Prep 15 mins
Cook 55 mins
I came accross this recipe yesterday and had'nt made it in ages. I remembered how easy and delicious it was so went ahead and made it. It was even better than I remembered.......
- 1 pastry for single-crust pie
- 1 egg
- 1 cup sour cream
- 1 cup sugar
- 3 tablespoons cornstarch
- 1⁄2 teaspoon cinnamon
- 1⁄2 teaspoon nutmeg
- 2 cups coarsely sliced rhubarb (fresh or frozen)
- 1⁄2 cup rolled oats
- 1⁄3 cup packed brown sugar
- 1⁄3 cup flour
- 1⁄3 cup butter, softened
- 1 teaspoon grated lemons or 1 teaspoon orange rind (optional)
- On a lightly floured surface, roll out pastry& fit into a 10" pie plate.
- (Or just use a store bought shell) In a bowl, whisk egg with sour cream.
- Combine sugar, cornstarch, cinnamon& nutmeg; stir into egg mixture.
- Stir in rhubarb slices and spoon into pastry shell.
- Topping: In bowl, mix rolled oats, brown sugar and flour; cut in butter until mixture is crumbly.
- Stir in lemon or orange rind.
- (I sometimes omit this step).
- Sprinkle over rhubarb filling.
- Bake at 400 for 15 min.
- Reduce heat to 375 and bake for 40 minutes OR until topping is golden brown and filling is puffed and set.
- Serve warm with a scoop of vanilla ice cream.
Thank-you for sharing this recipe.

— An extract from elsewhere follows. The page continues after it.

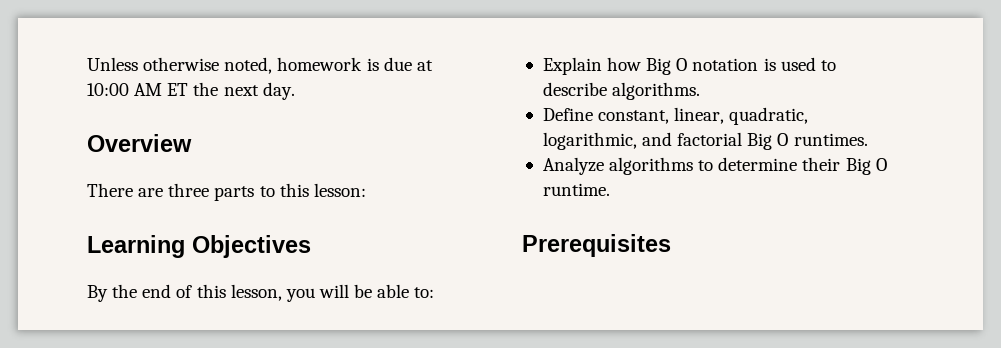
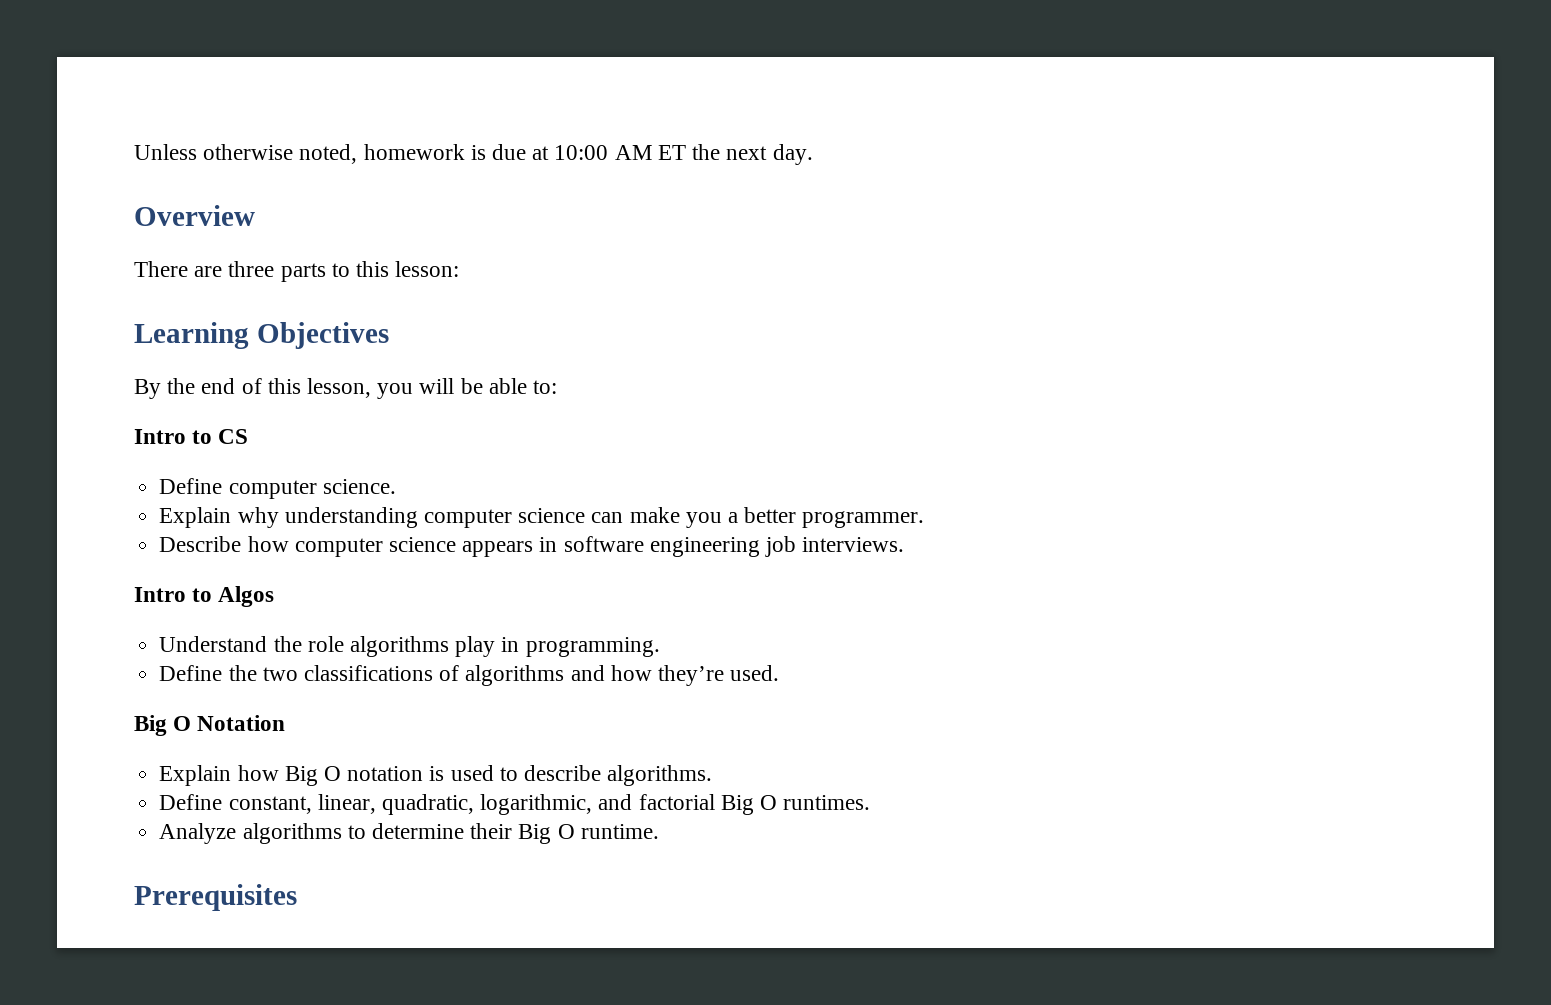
(435, 292) none -> [134,429,249,444] [159,478,396,499] [159,507,925,528] [159,536,905,557] [134,586,275,607] [159,636,660,657] [159,665,780,686] [134,715,286,736] // Intro to CS // Define computer science. // Explain why understanding computer science can make you a better programmer. // Describe how computer science appears in software engineering job interviews. // Intro to Algos // Understand the role algorithms play in programming. // Define the two classifications of algorithms and how they’re used. // Big O Notation

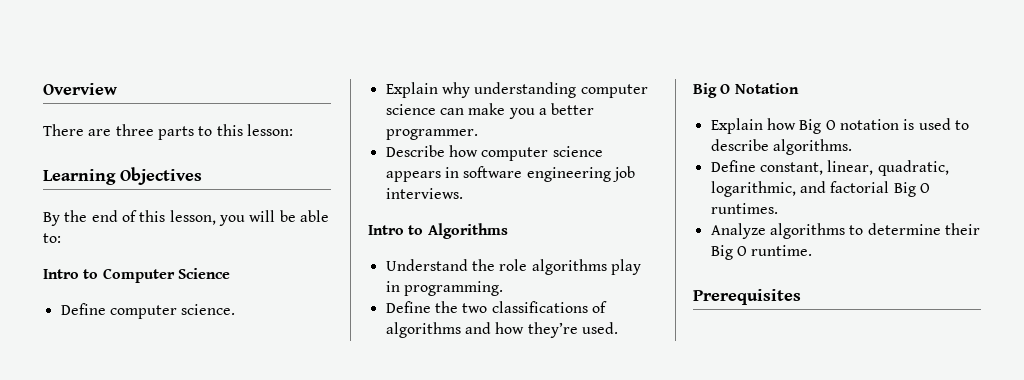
[134,144,813,165] Unless otherwise noted, homework is due at 10:00 AM ET the next day. // -> (43, 89) none
[218,429,249,444] CS -> [102,268,230,283] Computer Science
[218,586,275,607] Algos -> [427,223,508,239] Algorithms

Was thinking about making a rhubarb custard pie, but I'm glad I tried this sour cream pie instead. I took it for potluck, so it was served at room temperature and we thought it was great, but serving this warm with ice cream would be awesome.
Great Recipe !!
Very good pie! I love anything with rhubarb and this pie was easy to make and set up nicely. Dh thought it was a bit creamy but he isn't a sour cream lover (I didn't tell him it was in it) so he liked it but didn't go crazy over it like I did. The kids all gave it a thumbs up. Thanks!